(Revision tracking records)
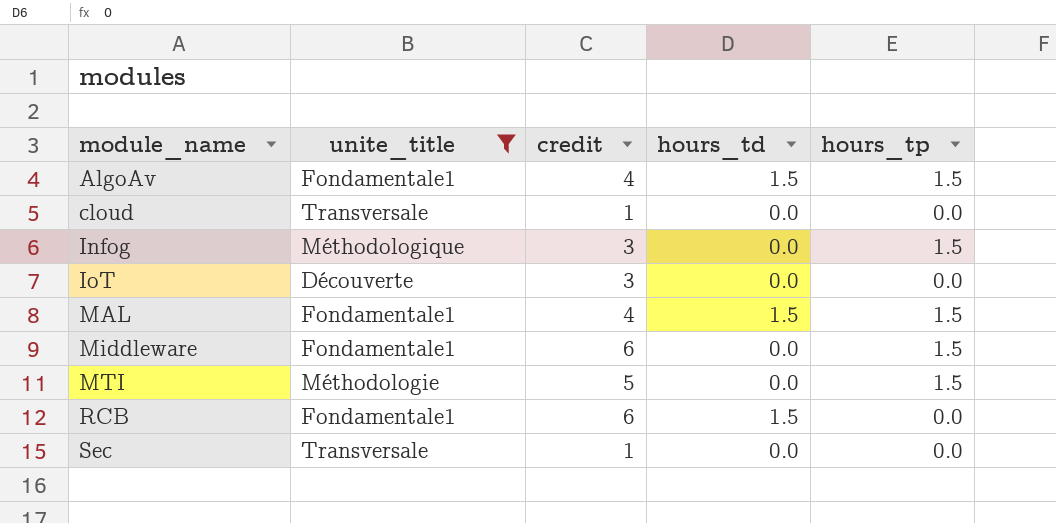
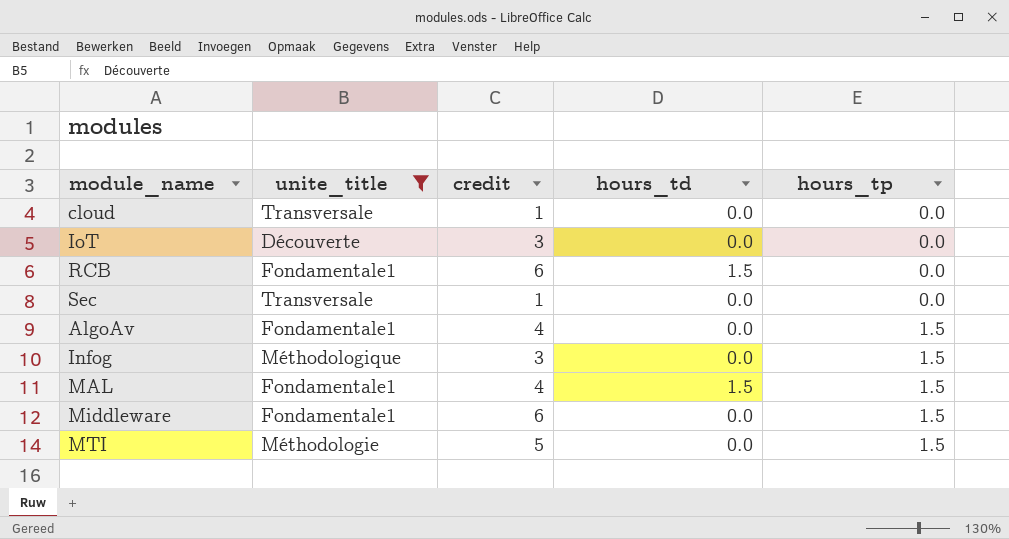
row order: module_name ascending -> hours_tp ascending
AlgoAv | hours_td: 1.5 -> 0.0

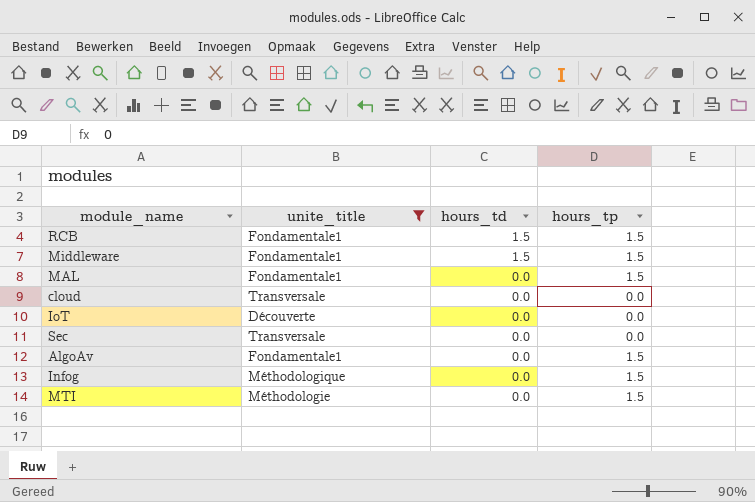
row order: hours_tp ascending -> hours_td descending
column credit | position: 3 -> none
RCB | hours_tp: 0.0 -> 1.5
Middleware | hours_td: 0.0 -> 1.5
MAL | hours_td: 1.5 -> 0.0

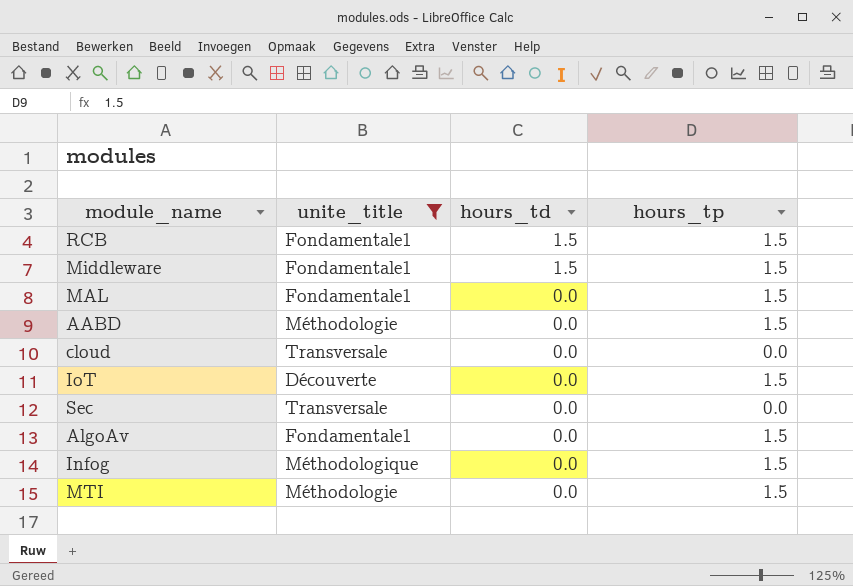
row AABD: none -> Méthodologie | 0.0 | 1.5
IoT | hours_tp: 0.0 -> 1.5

# HOW TO COMPLETE THIS TASK
The answer must be every line of the records that contains the word "ascending".

# ANSWER TO THIS TASK
row order: module_name ascending -> hours_tp ascending
row order: hours_tp ascending -> hours_td descending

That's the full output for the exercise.